The road to health and contentment is paved with questions. (That's a pretty good opening line, huh? Alright, Hemingway don't get cocky. It's one line.) Anyway, I suppose life is about questions, really. I think a common misconception is that we only ask questions when we're seeking answers. I've discovered that the questions on my road have often functioned more as pot holes and road blocks than informative signposts.
The question I'm writing about today is one that has nagged at me whenever I have considered turning my life in a healthier, happier and more content direction. When I allowed myself to think about the specifics of anything I might want to have, or be, or do, the same question popped to the fore...
“Do I really want this or do I only WANT to want this?”
It seems such a simple thing to decide whether we truly want something or not, particularly when we're talking about a question like “Do you want a full, happy, productive life?” Do you want to step up, take the wheel and experience all that life has to offer or slink down and allow decades of twisted emotional baggage to push you around through life?
It's not exactly Sophie's choice. So what's the problem here. Why did I spend years struggling with this question?

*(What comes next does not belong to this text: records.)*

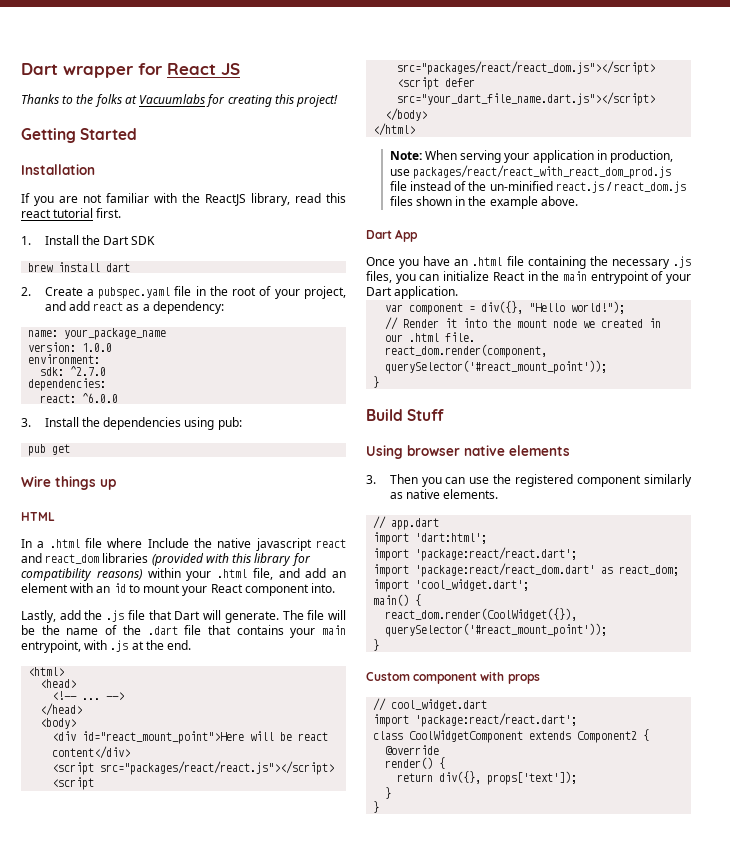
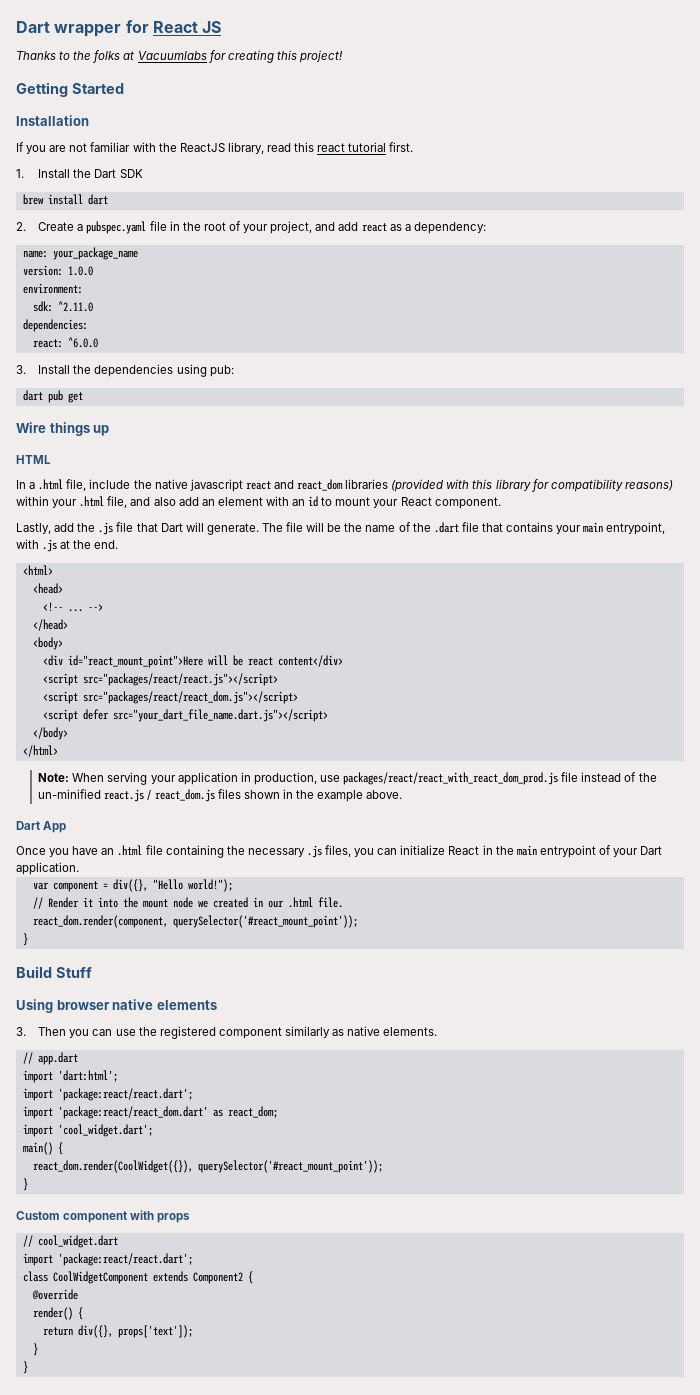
- sdk: ^2.7.0
+ sdk: ^2.11.0
- pub get
+ dart pub get
- In a .html file where Include the native javascript react and react_dom libraries (provided with this library for compatibility reasons) within your .html file, and add an element with an id to mount your React component into.
+ In a .html file, include the native javascript react and react_dom libraries (provided with this library for compatibility reasons) within your .html file, and also add an element with an id to mount your React component.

I think the answer lies in the fact that there are certain questions that my emotional issues simply won't let me ask because they flat out don't have a good answer. The whole question of whether I merely want to want a better life is a way of silencing or minimizing my intrinsic self. The question adds an extra layer, something to muffle or strangle out any answer that might lead me away from the pain, confusion and withdrawal my issues provide. But underneath the layers there remains an echo of a voice that knows the answer to the real question, the question I'm not allowed to ask.
So my issues have a problem. That intrinsic self is never going away, and that echo is getting louder. The extra layer is melting away and I'm more and more able to actively think about the real question. The useful question. You see, I've discovered that clarity comes when we not only ask the right questions, but refrain from allowing our emotional issues to whisper insidious and inaccurate answers.
These days I'm in charge. I'm asking the questions, and enjoying discovering the answers. The road's less bumpy and all signs point to go. Now I just need a bigger gas tank.